Task item
The answer must consist of every line from the data that holds "none".

═════ Records for processing

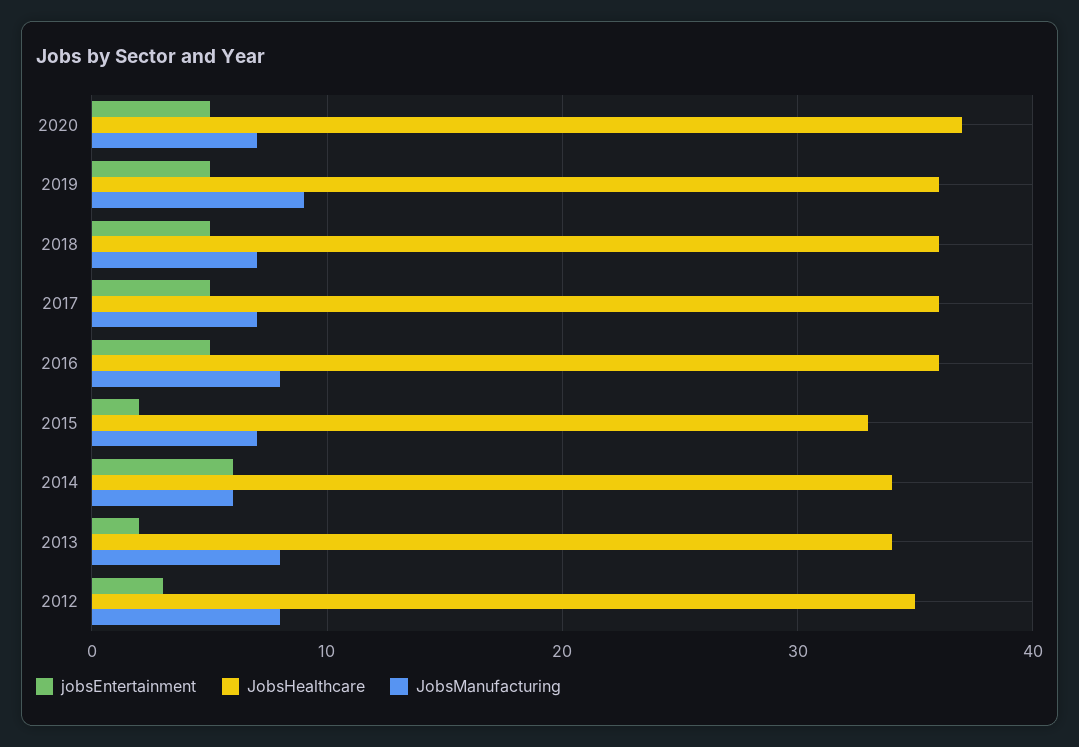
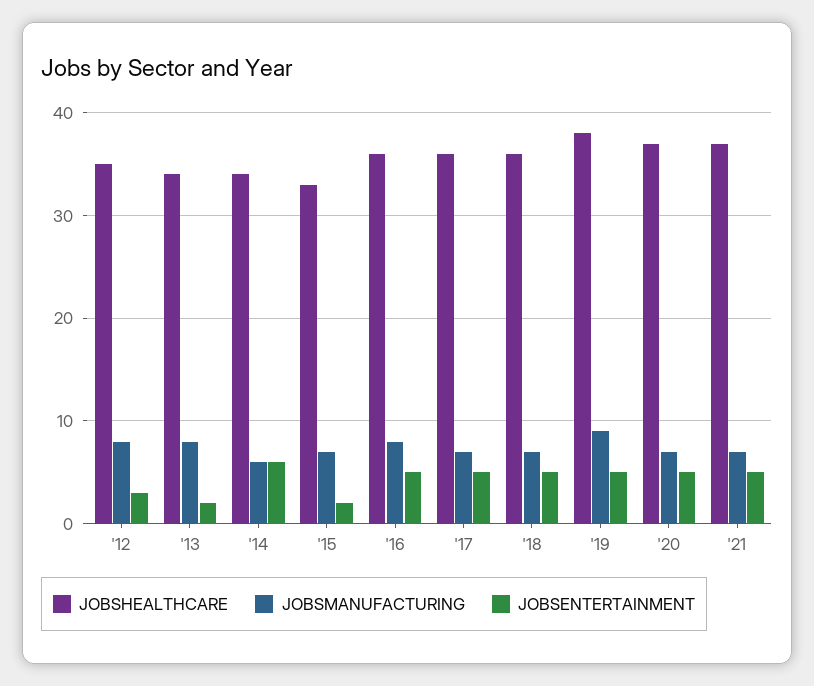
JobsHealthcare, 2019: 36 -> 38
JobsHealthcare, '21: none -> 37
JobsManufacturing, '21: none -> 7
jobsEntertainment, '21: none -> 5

══════════
═════ Records for processing

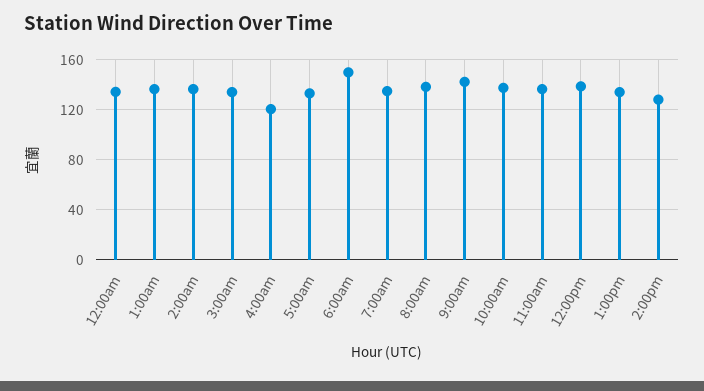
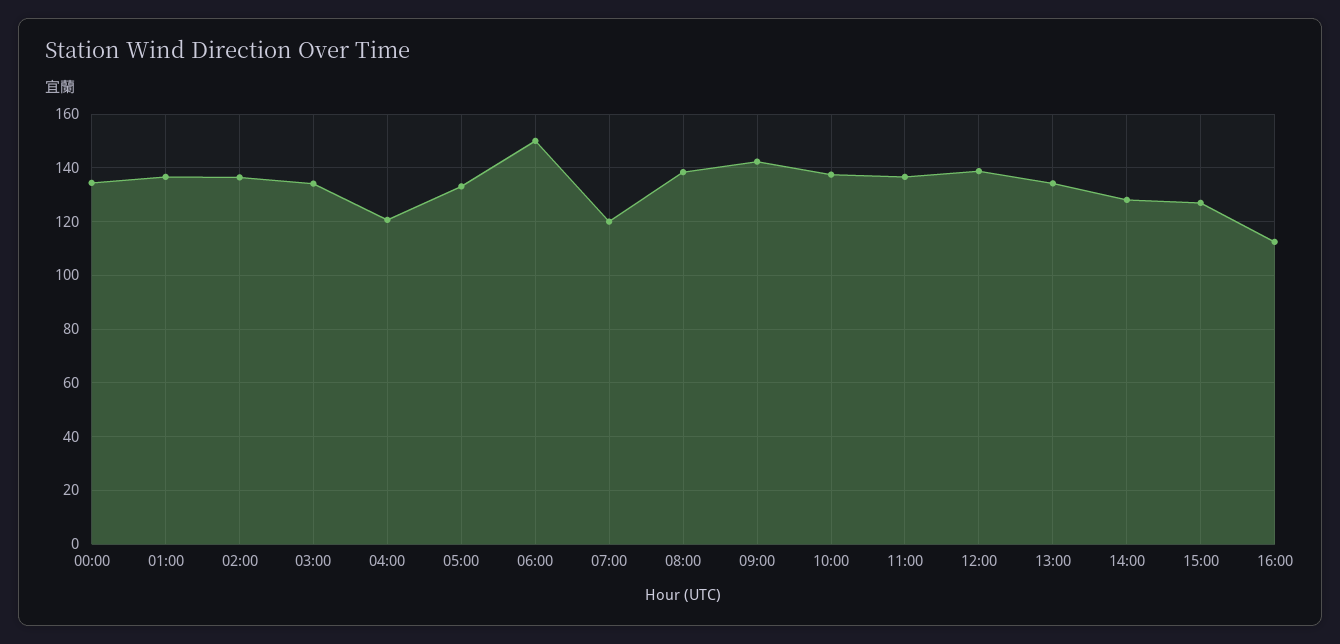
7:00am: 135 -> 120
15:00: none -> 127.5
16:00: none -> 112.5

══════════

Solved exercise
JobsHealthcare, '21: none -> 37
JobsManufacturing, '21: none -> 7
jobsEntertainment, '21: none -> 5
15:00: none -> 127.5
16:00: none -> 112.5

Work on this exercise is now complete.